Segment Start: AVAILABLE DATA

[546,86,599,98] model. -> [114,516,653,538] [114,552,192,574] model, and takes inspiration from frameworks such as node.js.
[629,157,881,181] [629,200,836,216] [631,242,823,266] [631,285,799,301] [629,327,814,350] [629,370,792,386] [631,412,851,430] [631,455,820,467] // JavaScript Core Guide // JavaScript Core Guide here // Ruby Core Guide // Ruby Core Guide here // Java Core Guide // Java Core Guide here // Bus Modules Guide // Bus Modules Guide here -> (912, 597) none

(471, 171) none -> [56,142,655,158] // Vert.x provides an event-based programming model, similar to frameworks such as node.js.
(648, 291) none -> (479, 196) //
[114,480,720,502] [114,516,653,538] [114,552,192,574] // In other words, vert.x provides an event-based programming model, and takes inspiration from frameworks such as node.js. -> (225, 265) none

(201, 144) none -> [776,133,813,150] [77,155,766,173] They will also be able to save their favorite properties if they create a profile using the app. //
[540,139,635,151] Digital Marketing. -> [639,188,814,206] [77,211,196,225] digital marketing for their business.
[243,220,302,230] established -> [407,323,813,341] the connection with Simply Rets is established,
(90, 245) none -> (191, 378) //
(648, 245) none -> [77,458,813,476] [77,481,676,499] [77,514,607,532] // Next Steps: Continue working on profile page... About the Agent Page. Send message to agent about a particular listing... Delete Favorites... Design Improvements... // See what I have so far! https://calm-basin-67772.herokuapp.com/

Segment End: AVAILABLE DATA

● THE TASK: The lines to output run from the one containing "(90, 245) none -> (191, 378) //" to the last line of the entries; give them back exactly.

● TASK ANSWER:
(90, 245) none -> (191, 378) //
(648, 245) none -> [77,458,813,476] [77,481,676,499] [77,514,607,532] // Next Steps: Continue working on profile page... About the Agent Page. Send message to agent about a particular listing... Delete Favorites... Design Improvements... // See what I have so far! https://calm-basin-67772.herokuapp.com/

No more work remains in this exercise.